--- Data for this exercise Enclosed Below ---

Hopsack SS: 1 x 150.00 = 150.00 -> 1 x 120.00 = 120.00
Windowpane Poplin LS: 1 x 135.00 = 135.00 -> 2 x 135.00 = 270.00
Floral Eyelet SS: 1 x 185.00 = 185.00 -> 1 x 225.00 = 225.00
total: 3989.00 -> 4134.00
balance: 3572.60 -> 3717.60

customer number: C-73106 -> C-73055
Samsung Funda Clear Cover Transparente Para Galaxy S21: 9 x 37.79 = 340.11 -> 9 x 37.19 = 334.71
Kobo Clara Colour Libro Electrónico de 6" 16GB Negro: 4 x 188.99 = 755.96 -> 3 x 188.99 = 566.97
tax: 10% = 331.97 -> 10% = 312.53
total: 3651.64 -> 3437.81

--- End of Enclosed Data for this exercise ---
--- Data for this exercise Enclosed Below ---

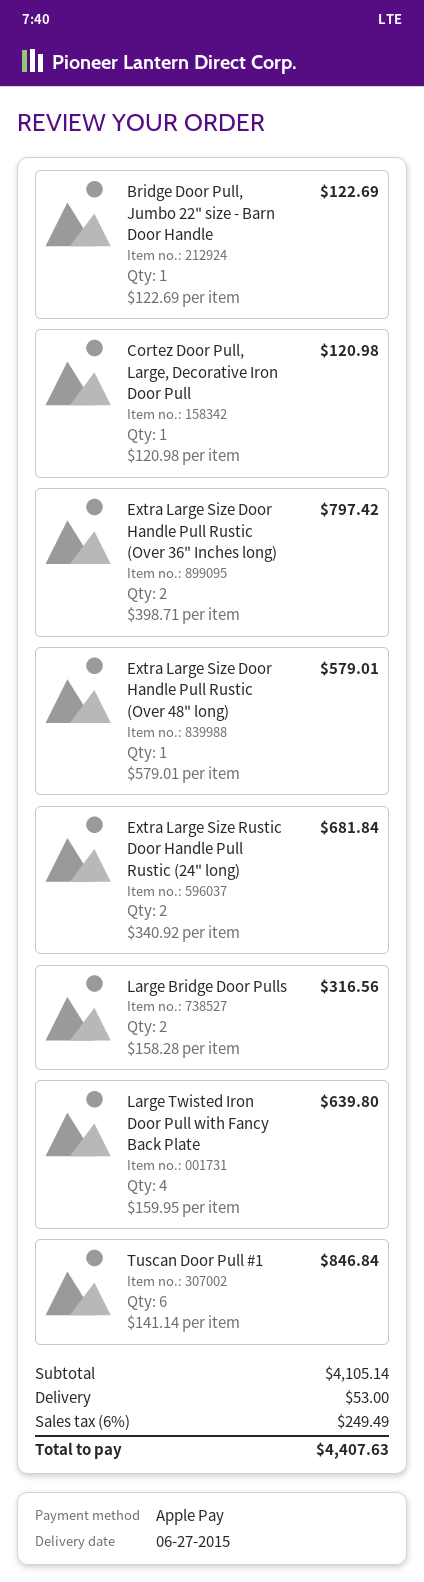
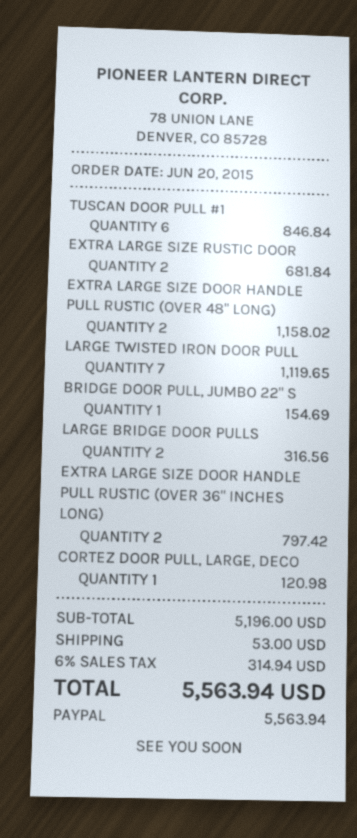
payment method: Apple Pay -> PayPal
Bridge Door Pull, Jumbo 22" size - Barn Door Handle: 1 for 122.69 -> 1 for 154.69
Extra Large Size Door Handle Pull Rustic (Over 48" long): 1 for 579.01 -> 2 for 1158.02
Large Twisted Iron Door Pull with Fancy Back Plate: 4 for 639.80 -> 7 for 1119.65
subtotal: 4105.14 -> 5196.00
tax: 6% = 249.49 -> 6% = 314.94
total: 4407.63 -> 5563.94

--- End of Enclosed Data for this exercise ---

**Exercise objective:** Output the lines of the records above exactly as they appear, from the line containing "subtotal: 4105.14 -> 5196.00" through the line containing "total: 4407.63 -> 5563.94".

**Solution to the problem:**
subtotal: 4105.14 -> 5196.00
tax: 6% = 249.49 -> 6% = 314.94
total: 4407.63 -> 5563.94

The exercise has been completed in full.